KEY POINTS:
Does Finance Minster Michael Cullen want to give the Reserve Bank power, in effect, to start taxing mortgages in order to curb inflation?
He hasn't said so. In response to a journalist's question he singled out the option of a mortgage rate levy -- imposed when the bank is trying to slow the eonomy down -- as the most credible of the options considered so far and one which warranted further consideration.
What makes it a bit of a non-starter is the need for broad cross-party support, because "vote for us so we can tax your mortgage" isn't much of a political slogan.
Whether it would work depends on where the problem lies.
Is it the switch from floating to fixed mortgages, which means it takes monetary policy longer to work, so interest rates are higher for longer, sucking international speculative money into short-term New Zealand assets and driving up the exchange rate?
If that's the problem, a policy to in effect turn fixed loans into floating ones (from the borrower's standpoint) might help by making the Reserve Bank's interest rate moves work faster.
But there would be the normal problem that as soon as you erect a tax wall between people and what they want to do, an industry springs up to find ways to dodge around it or burrow under it or pole vault over it. Remember when people went to solicitors for mortgages?
If instead the problem is that a large and growing proportion of the funding banks use for mortgages comes from foreign savers (whose yen and euros have to be swapped for kiwi dollars, again driving up the exchnage rate), then the issue is really much more fundamental: why are New Zealand households so much keener on borrowing and buying houses than saving and investing?

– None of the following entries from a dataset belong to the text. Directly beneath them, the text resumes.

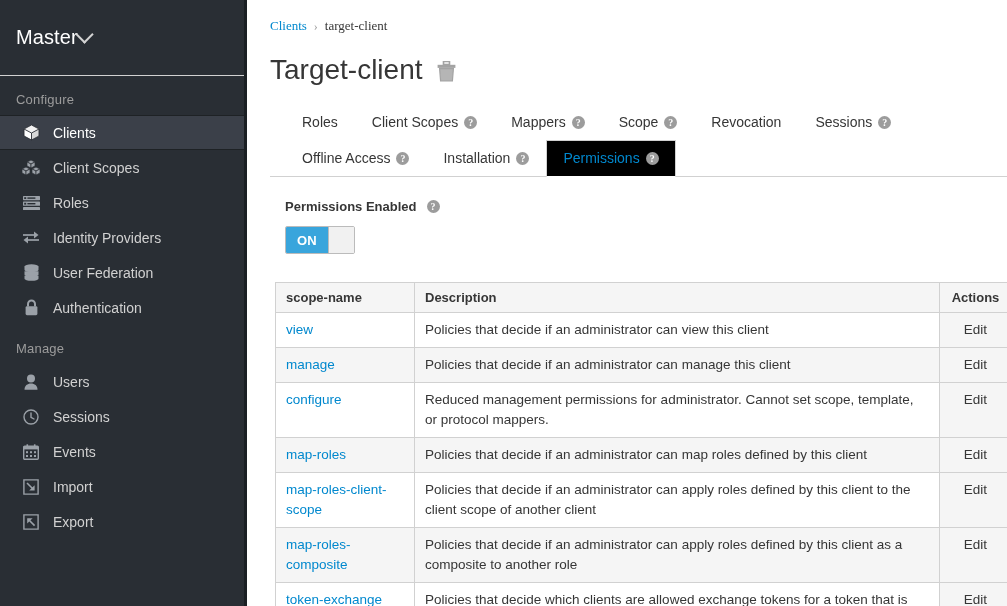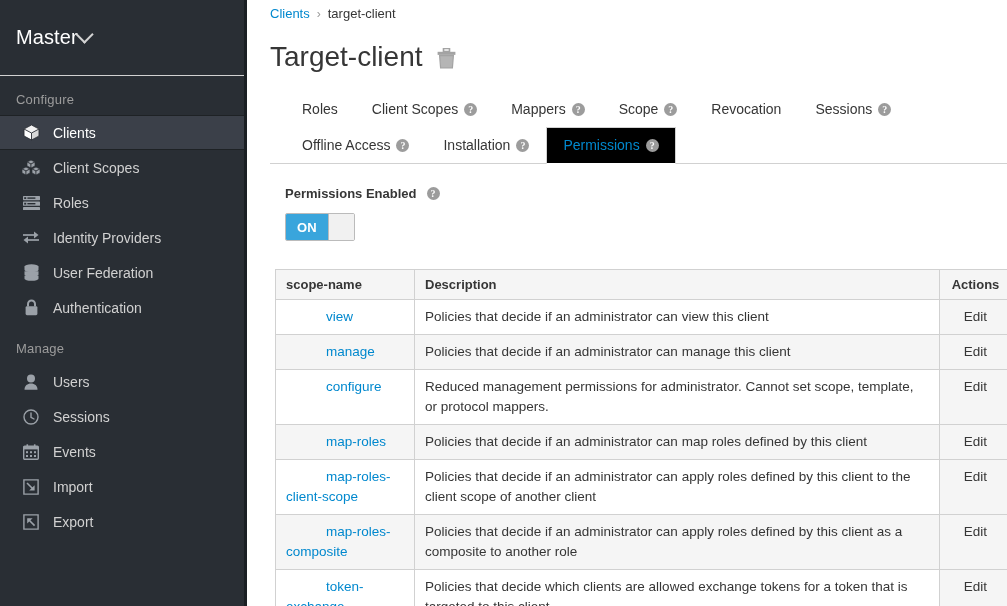--- a/index.html
+++ b/index.html
@@ -70,22 +70,23 @@
   
   .main {
     flex:1; height:606px;
     background:#fff;
     padding:0 0 0 23px;
     overflow:hidden;
     position:relative;
   }
   .breadcrumb {
     font-size:13px;
-    padding:6px 0 0 0;
+    padding:18px 0 0 0;
     color:#363636;
+    font-family:Liberation Serif, serif;
   }
   .breadcrumb a { color:#0088ce; text-decoration:none; cursor:pointer; }
   .breadcrumb .sep { color:#9c9c9c; margin:0 7px; font-size:12px; }
 
   .page-title-row {
     display:flex; align-items:center; gap:14px;
     margin:22px 0 0 0;
   }
   .page-title {
     font-size:28px; font-weight:400; color:#363636; line-height:1;
@@ -185,21 +186,21 @@
   }
   table.perm td {
     border:1px solid #d1d1d1;
     padding:7px 10px;
     vertical-align:top;
     line-height:20px;
     color:#363636;
   }
   table.perm tbody tr:nth-child(even) td { background:#f5f5f5; }
   table.perm tbody tr:nth-child(odd)  td { background:#fff; }
-  table.perm td.scope a { color:#0088ce; text-decoration:none; cursor:pointer;margin-left:40px; }
+  table.perm td.scope a { color:#0088ce; text-decoration:none; cursor:pointer; }
   table.perm th.c-scope, table.perm td.c-scope { width:139px; }
   table.perm th.c-actions, table.perm td.c-actions {
     width:72px; text-align:center; background:#f5f5f5 !important;
     color:#363636; cursor:pointer;
   }
   table.perm th.c-actions { text-align:center; }
 </style>
 </head>
 <body>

Much of the answer to that lies in the tax laws: Roger Douglas's punitive regime for taxing retirement savings on the one hand, and the aversion to a capital gains tax on investment property on the other.

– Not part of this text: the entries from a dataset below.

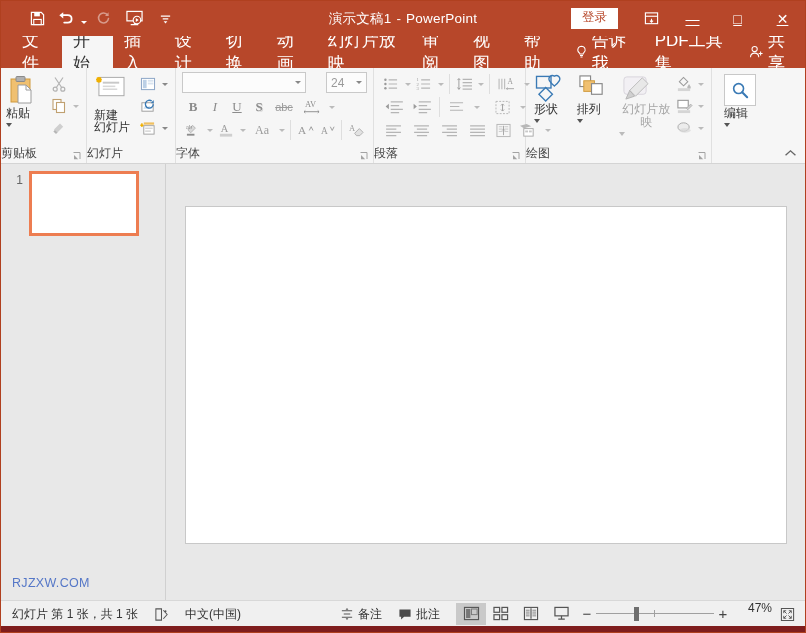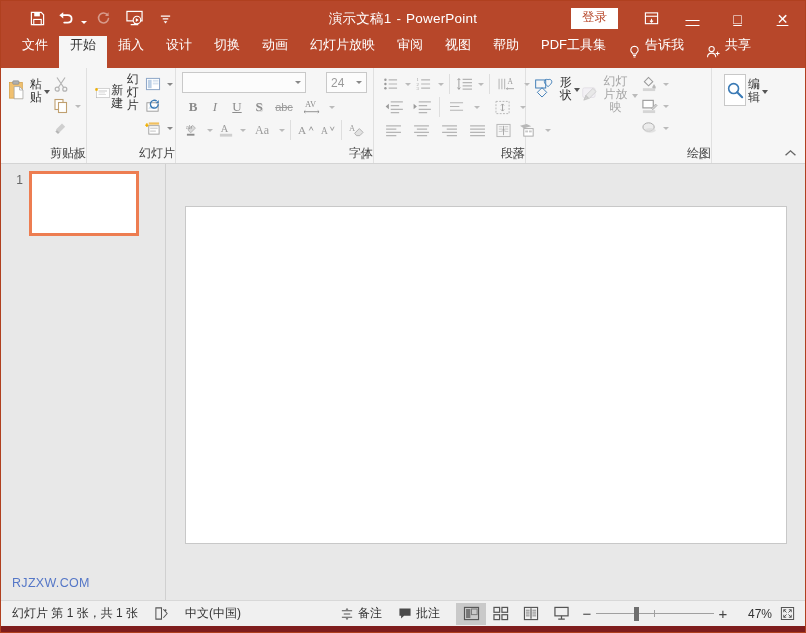--- a/index.html
+++ b/index.html
@@ -65,23 +65,23 @@
     width:45px;height:35px;display:flex;align-items:center;justify-content:center;
     font-size:14px;
   }
 
   
   .tabbar{
     height:32px;background:#b7472a;display:flex;align-items:stretch;
     padding-left:10px;box-sizing:border-box;
   }
   .tab{
-    display:flex;
+    display:flex;align-items:center;
     padding:0 11px;
-    font-size:13px;color:#ffffff;
+    font-size:17px;color:#ffffff;
     cursor:default;
   }
   .tab.active{background:#f6f6f6;color:#333333;}
   .tab-icon{display:inline-flex;margin-right:4px;align-items:center;}
 
   
   .ribbon{
     position:relative;
     height:96px;
     background:#f6f6f6;
@@ -96,33 +96,33 @@
     box-sizing:border-box;
   }
   .rgroup:last-child{border-right:none;}
   .rgroup-body{
     flex:1;display:flex;align-items:flex-start;
     padding:3px 5px 0 5px;
     box-sizing:border-box;
   }
   .rgroup-label{
     height:19px;
-    display:flex;align-items:center;justify-content:flex-end;
+    display:flex;align-items:center;justify-content:flex-start;
     font-size:12px;color:#444;
     position:relative;
   }
   .dlglaunch{
     position:absolute;right:4px;bottom:3px;
     width:10px;height:10px;
     opacity:.75;
   }
 
   
   .bigbtn{
-    display:flex;flex-direction:row;align-items:center;
+    display:flex;flex-direction:column;align-items:flex-start;
     width:48px;padding-top:3px;cursor:default;
   }
   .bigbtn .lbl{font-size:12px;color:#333;margin-top:1px;line-height:13px;text-align:center;}
   .bigbtn .lbl.dim{color:#a6a6a6;}
   .bigbtn .dd{
     width:0;height:0;border-left:3.5px solid transparent;border-right:3.5px solid transparent;
     border-top:4px solid #555;margin-top:3px;
   }
   .bigbtn .dd.dim{border-top-color:#bbb;}
 
@@ -186,21 +186,21 @@
   }
   .slide{
     width:602px;height:338px;background:#ffffff;border:1px solid #c8c8c8;
     box-sizing:border-box;margin-top:-14px;
     cursor:default;
   }
 
   
   .statusbar{
     height:26px;background:#f0f0f0;border-top:1px solid #d8d8d8;
-    display:flex;align-items:center;
+    display:flex;
     font-size:12px;color:#333;
     box-sizing:border-box;
   }
   .sb-item{display:flex;align-items:center;height:26px;padding:0 8px;cursor:default;}
   .sb-spacer{flex:1;}
   .viewbtn{
     width:30px;height:22px;display:flex;align-items:center;justify-content:center;cursor:default;
   }
   .viewbtn.active{background:#c9c9c9;}
   .zoomslider{display:flex;align-items:center;margin:0 2px;}
@@ -309,31 +309,31 @@
     <div class="tab">
         <span>审阅</span>
       </div>
     <div class="tab">
         <span>视图</span>
       </div>
     <div class="tab">
         <span>帮助</span>
       </div>
     <div class="tab">
-        <span>PDF工具集</span>
-      </div>
-    <div class="tab">
       <span class="tab-icon">
         <svg width="13" height="14" viewBox="0 0 14 15">
             <path d="M7 1.2a4 4 0 0 1 2.5 7.1c-.5.45-.7.9-.7 1.4H5.2c0-.5-.2-.95-.7-1.4A4 4 0 0 1 7 1.2z" fill="none" stroke="#fff" stroke-width="1.1"></path>
             <path d="M5.4 11.2h3.2M5.9 13h2.2" stroke="#fff" stroke-width="1.1"></path>
           </svg>
       </span>
       <span>告诉我</span>
     </div>
+    <div class="tab">
+        <span>PDF工具集</span>
+      </div>
     <div class="tab">
       <span class="tab-icon">
         <svg width="15" height="14" viewBox="0 0 16 15">
             <circle cx="6" cy="4.3" r="2.8" fill="none" stroke="#fff" stroke-width="1.1"></circle>
             <path d="M1.6 13c0-2.7 2-4.3 4.4-4.3S10.4 10.3 10.4 13" fill="none" stroke="#fff" stroke-width="1.1"></path>
             <path d="M12.4 7v4.2M10.3 9.1h4.2" stroke="#fff" stroke-width="1.1"></path>
           </svg>
       </span>
       <span>共享</span>
     </div>
@@ -690,20 +690,29 @@
       <div class="rgroup-body" style="padding-left:8px">
         <div class="bigbtn" style="width:46px">
           <svg width="34" height="28" viewBox="0 0 35 29">
             <rect x="2.5" y="2.5" width="15" height="12" fill="none" stroke="#3a7ab5" stroke-width="1.4"></rect>
             <path d="M21 2.2c3.5-2 7 1.5 5 5-1.4 2.5-5 5.3-5 5.3s-3.6-2.8-5-5.3c-2-3.5 1.5-7 5-5z" fill="none" stroke="#3a7ab5" stroke-width="1.4"></path>
             <path d="M12 14 L19 21 L12 28 L5 21z" fill="none" stroke="#3a7ab5" stroke-width="1.4"></path>
           </svg>
           <span class="lbl">形状</span>
           <span class="dd"></span>
         </div>
+        <div class="bigbtn" style="width:46px">
+          <svg width="30" height="28" viewBox="0 0 31 29">
+            <rect x="3" y="2" width="11" height="11" fill="#ffffff" stroke="#888" stroke-width="1.2"></rect>
+            <rect x="7" y="7" width="11" height="11" fill="#f0c070" stroke="#d09a3c" stroke-width="1"></rect>
+            <rect x="15" y="10" width="11" height="11" fill="#ffffff" stroke="#888" stroke-width="1.2"></rect>
+          </svg>
+          <span class="lbl">排列</span>
+          <span class="dd"></span>
+        </div>
         <div class="bigbtn" style="width:58px">
           <svg width="34" height="28" viewBox="0 0 35 29">
             <rect x="5" y="3" width="23" height="18" rx="3" fill="#f2f0f4" stroke="#d8d4dc" stroke-width="1"></rect>
             <path d="M24 4 30 10 17 23l-6-6z" fill="#e8e8e8" stroke="#bcbcbc" stroke-width="1"></path>
             <path d="M11 17 7 26l9-3z" fill="#d0d0d0" stroke="#b0b0b0" stroke-width="0.9"></path>
           </svg>
           <span class="lbl dim">幻灯片放映</span>
           <span class="dd dim"></span>
         </div>
         <div class="smallcol">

Cullen has done much to encourage private retirement savings, but he has not attacked the fundamentals of the Douglas regime, which would be a costly exercise.

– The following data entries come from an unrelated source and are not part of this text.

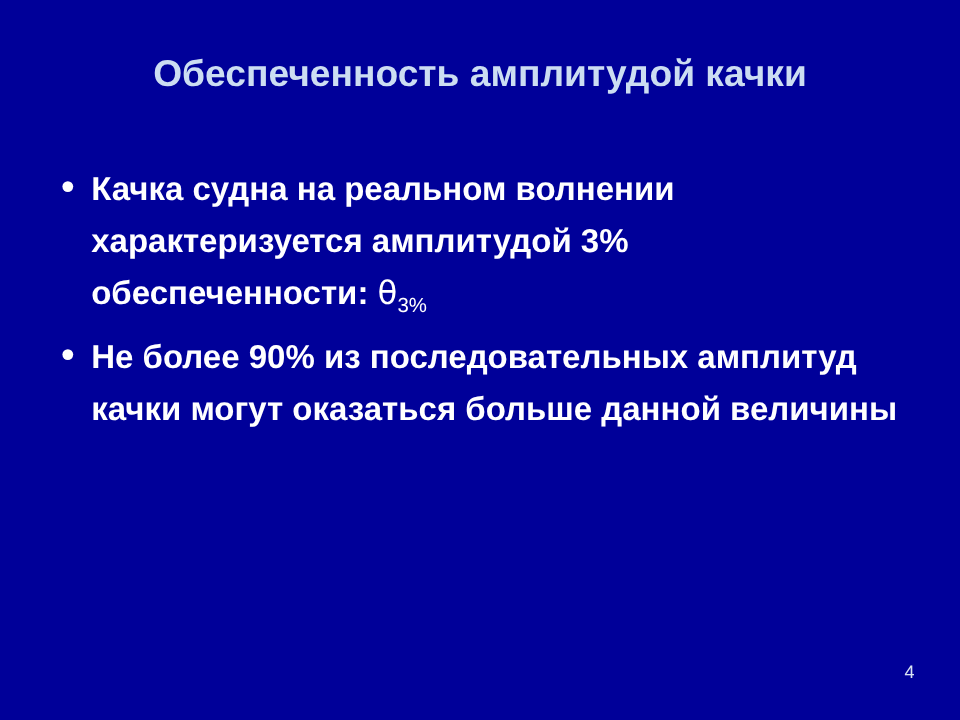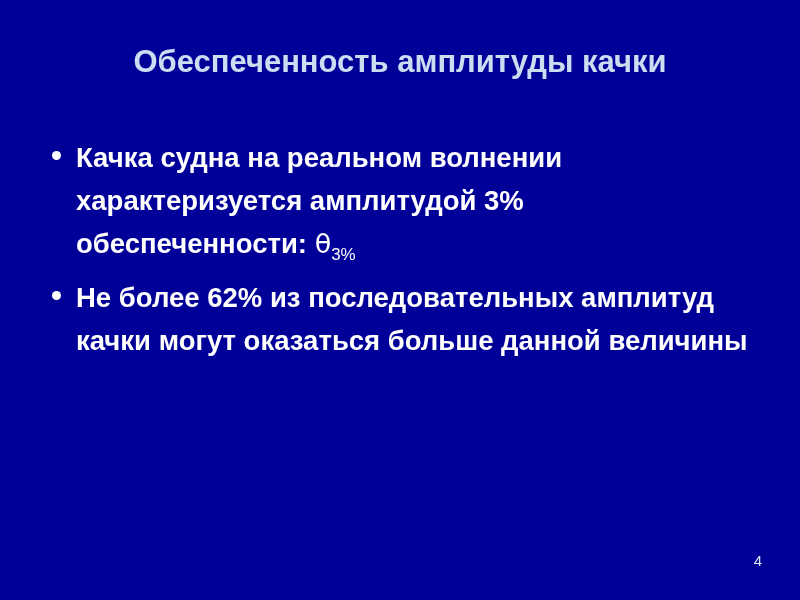--- a/index.html
+++ b/index.html
@@ -96,31 +96,31 @@
     font-size: 15px;
     font-weight: normal;
     line-height: 1;
   }
 </style>
 </head>
 <body>
 
 <div class="slide">
 
-  <div class="slide-title">Обеспеченность амплитуды качки</div>
+  <div class="slide-title">Обеспеченность амплитудой качки</div>
 
   <div class="body-block">
 
     <div class="bullet-item">
       <span class="bullet-marker"></span>
       <span class="bullet-text"><span>Качка судна на реальном волнении характеризуется амплитудой 3% обеспеченности:  </span><span class="sym">θ</span><span class="subscript">3%</span></span>
     </div>
 
     <div class="bullet-item">
       <span class="bullet-marker"></span>
-      <span class="bullet-text">Не более 62% из последовательных амплитуд качки могут оказаться больше данной величины</span>
+      <span class="bullet-text">Не более 90% из последовательных амплитуд качки могут оказаться больше данной величины</span>
     </div>
 
   </div>
 
   <div class="page-number">4</div>
 
 </div>
 
 </body></html>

A mortgage interest levy would require Parliament to delegate to an unelected official the right to levy a tax, so the constitutional issues are significant. What bounds would be put around it, what accountability imposed? And would those compromise the Reserve Bank's operational independence?
But if this turns out to be too hard, the problem remains: how can the Reserve Bank curb the willingness of households to borrow and spend, buoyed by apparently ever-rising house prices, short of spear-tackling the economy into recession?